### Dataset
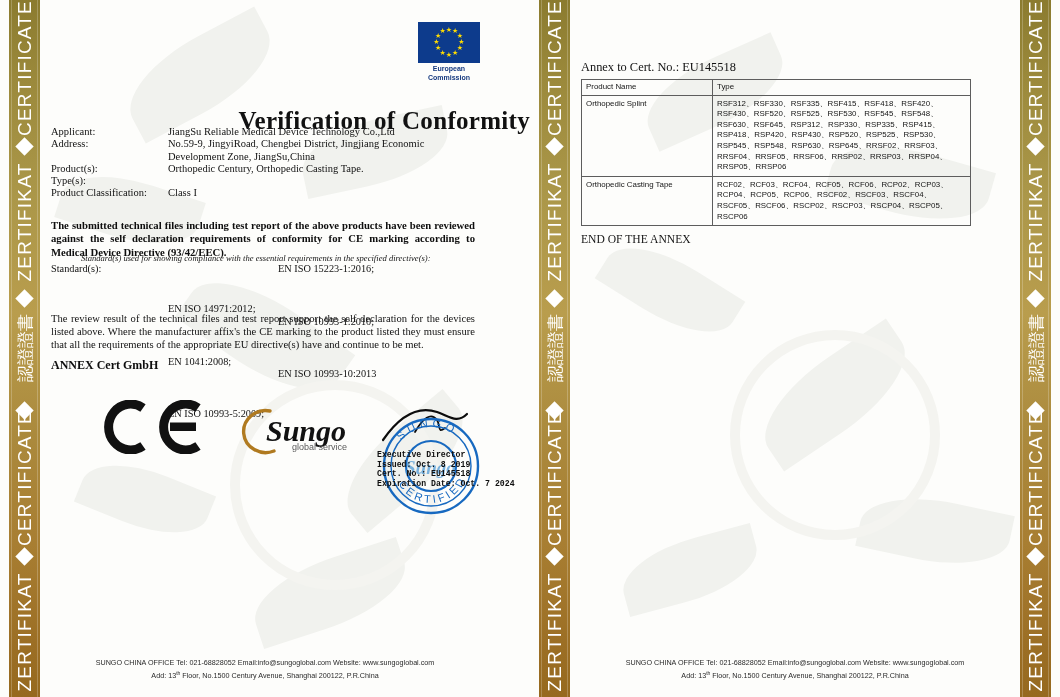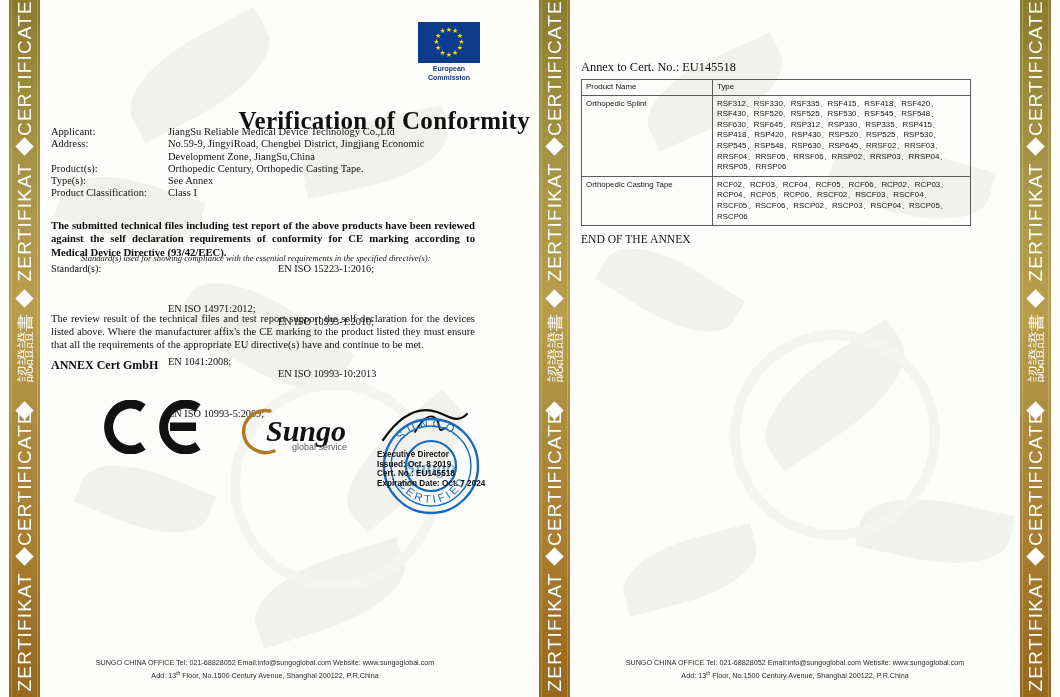--- a/index.html
+++ b/index.html
@@ -349,7 +349,6 @@
     </div>
     <div class="fld-row">
       <div class="fld-label">Type(s):</div>
-      <div class="fld-val">See Annex</div>
     </div>
     <div class="fld-row">
       <div class="fld-label">Product Classification:</div>

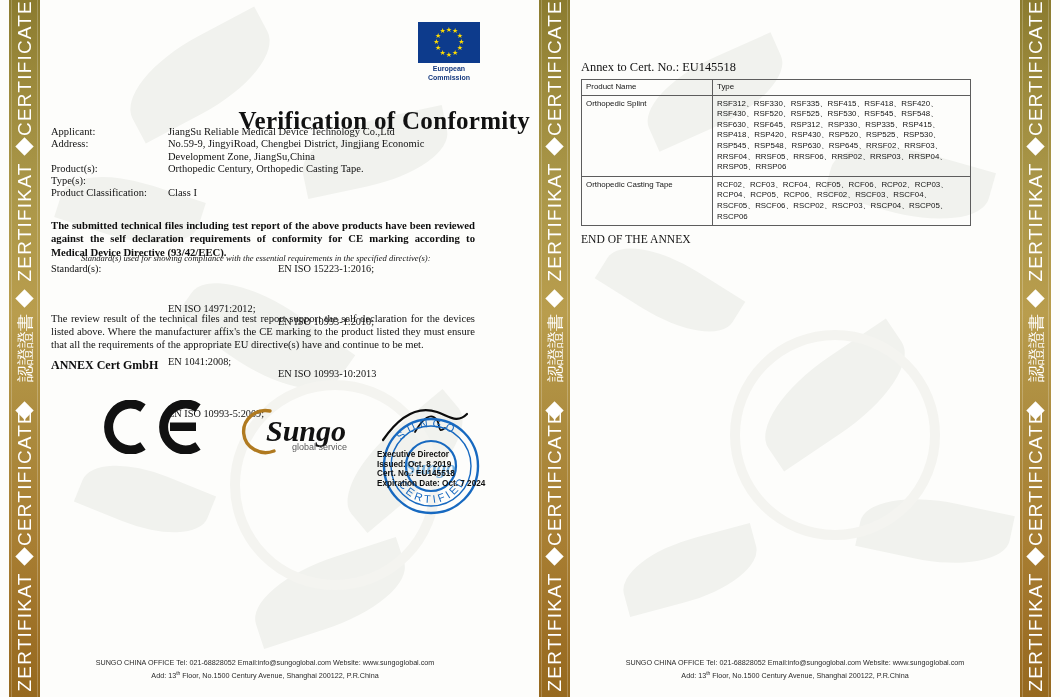--- a/index.html
+++ b/index.html
@@ -225,7 +225,7 @@
   .seal-lines {
     position: absolute;
     left: 2px; top: 52px;
-    font-family: Liberation Sans, sans-serif;
+    font-family: Liberation Mono, monospace;
     font-size: 8.2px;
     font-weight: bold;
     color: #101010;

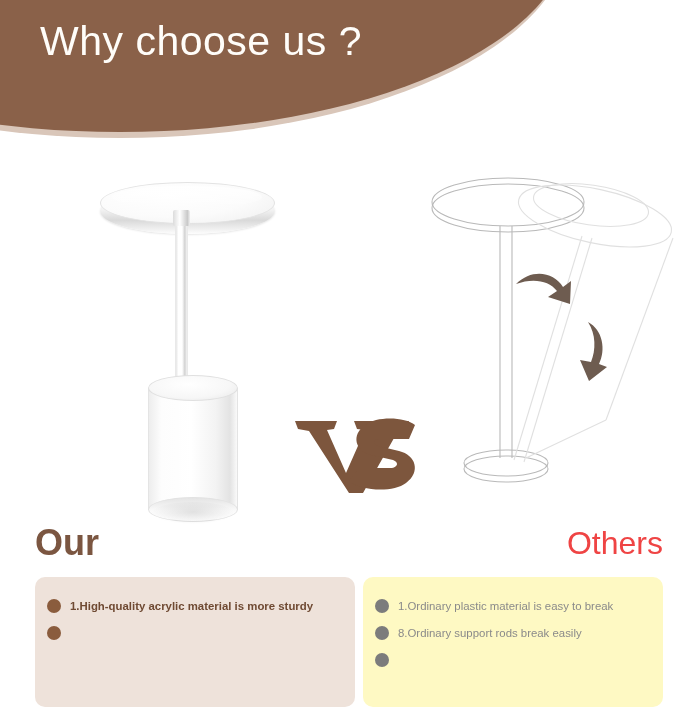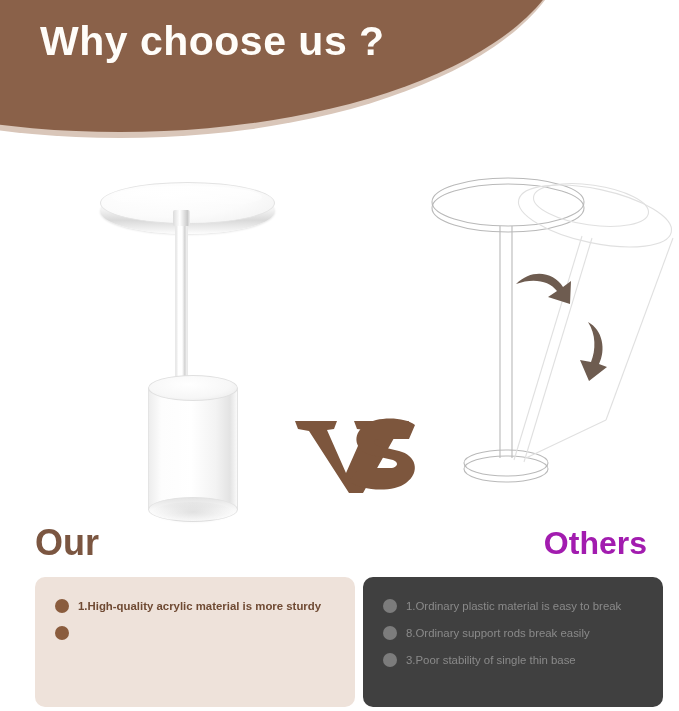--- a/index.html
+++ b/index.html
@@ -32,7 +32,7 @@
     position:absolute;left:40px;top:18px;
     color:#fffdf9;
     font-size:41px;
-    font-weight:bold;
+    font-weight:normal;
     letter-spacing:0.5px;
     white-space:nowrap;
     font-family:"Liberation Sans", sans-serif;

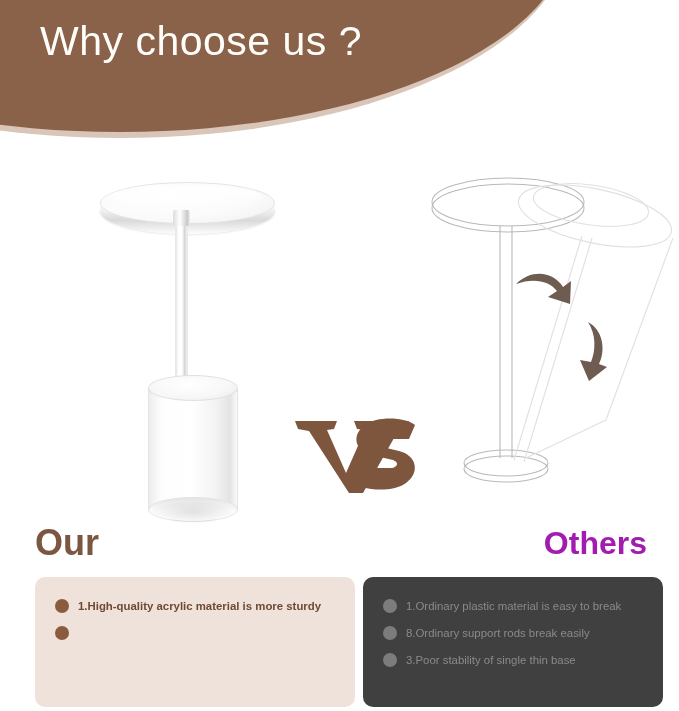--- a/index.html
+++ b/index.html
@@ -113,8 +113,8 @@
     font-size:36px;font-weight:bold;color:#7b5641;letter-spacing:0px;
   }
   .h-others{
-    position:absolute;right:16px;top:20px;
-    font-size:32px;font-weight:bold;color:#a21caf;letter-spacing:0px;
+    position:absolute;right:0px;top:20px;
+    font-size:32px;font-weight:normal;color:#ef4444;letter-spacing:0px;
   }
 
   .panel{

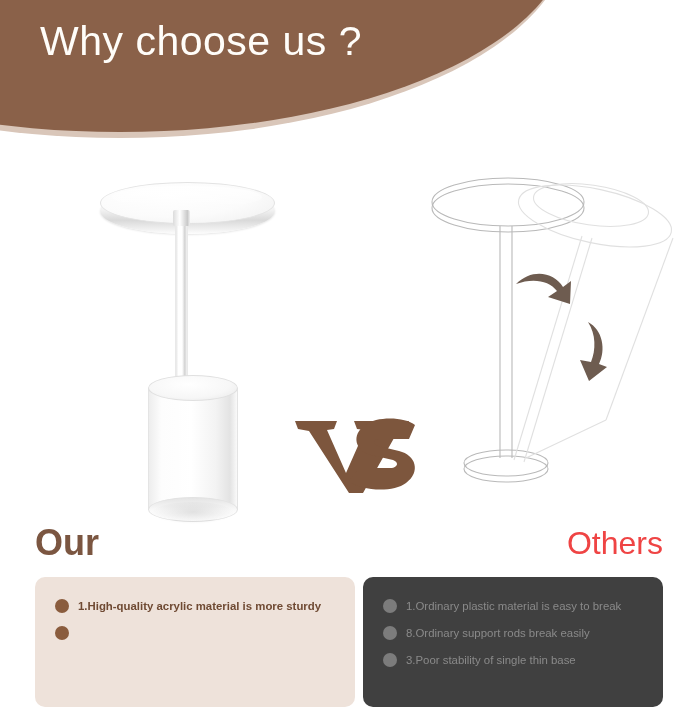--- a/index.html
+++ b/index.html
@@ -135,7 +135,7 @@
   .bullet-row{
     display:flex;align-items:center;
     margin:0 0 13px 0;
-    padding-left:20px;
+    padding-left:12px;
   }
   .bullet-row:last-child{margin-bottom:0;}
   .dot{

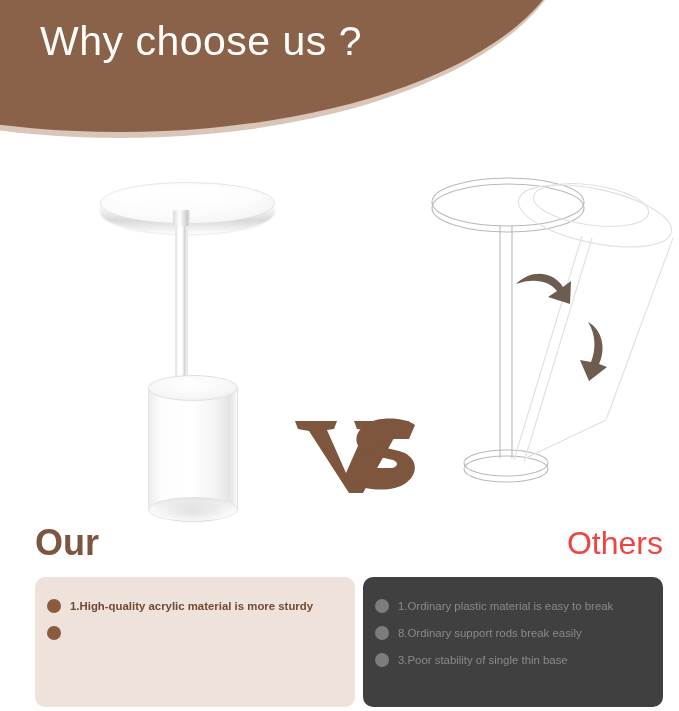--- a/index.html
+++ b/index.html
@@ -128,7 +128,7 @@
   }
   .panel-others{
     left:0;width:300px;height:130px;
-    background:#404040;
+    background:#fef9c3;
   }
 
   .bullet-list{position:absolute;left:0;top:0;width:100%;padding-top:22px;box-sizing:border-box;}

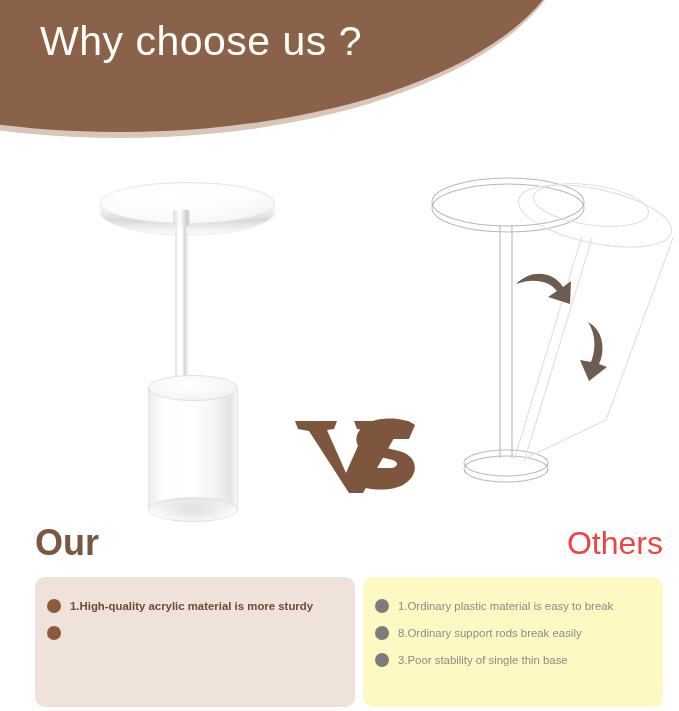--- a/index.html
+++ b/index.html
@@ -249,7 +249,6 @@
           </div>
           <div class="bullet-row">
             <span class="dot dot-others"></span>
-            <span class="btext btext-others">3.Poor stability of single thin base</span>
           </div>
         </div>
       </div>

### Work request
Return the material from above in full, exactly as written, with the pictures omitted.

### Response to the task
--- a/index.html
+++ b/index.html
@@ -349,7 +349,6 @@
     </div>
     <div class="fld-row">
       <div class="fld-label">Type(s):</div>
-      <div class="fld-val">See Annex</div>
     </div>
     <div class="fld-row">
       <div class="fld-label">Product Classification:</div>

--- a/index.html
+++ b/index.html
@@ -225,7 +225,7 @@
   .seal-lines {
     position: absolute;
     left: 2px; top: 52px;
-    font-family: Liberation Sans, sans-serif;
+    font-family: Liberation Mono, monospace;
     font-size: 8.2px;
     font-weight: bold;
     color: #101010;

--- a/index.html
+++ b/index.html
@@ -32,7 +32,7 @@
     position:absolute;left:40px;top:18px;
     color:#fffdf9;
     font-size:41px;
-    font-weight:bold;
+    font-weight:normal;
     letter-spacing:0.5px;
     white-space:nowrap;
     font-family:"Liberation Sans", sans-serif;

--- a/index.html
+++ b/index.html
@@ -113,8 +113,8 @@
     font-size:36px;font-weight:bold;color:#7b5641;letter-spacing:0px;
   }
   .h-others{
-    position:absolute;right:16px;top:20px;
-    font-size:32px;font-weight:bold;color:#a21caf;letter-spacing:0px;
+    position:absolute;right:0px;top:20px;
+    font-size:32px;font-weight:normal;color:#ef4444;letter-spacing:0px;
   }
 
   .panel{

--- a/index.html
+++ b/index.html
@@ -135,7 +135,7 @@
   .bullet-row{
     display:flex;align-items:center;
     margin:0 0 13px 0;
-    padding-left:20px;
+    padding-left:12px;
   }
   .bullet-row:last-child{margin-bottom:0;}
   .dot{

--- a/index.html
+++ b/index.html
@@ -128,7 +128,7 @@
   }
   .panel-others{
     left:0;width:300px;height:130px;
-    background:#404040;
+    background:#fef9c3;
   }
 
   .bullet-list{position:absolute;left:0;top:0;width:100%;padding-top:22px;box-sizing:border-box;}

--- a/index.html
+++ b/index.html
@@ -249,7 +249,6 @@
           </div>
           <div class="bullet-row">
             <span class="dot dot-others"></span>
-            <span class="btext btext-others">3.Poor stability of single thin base</span>
           </div>
         </div>
       </div>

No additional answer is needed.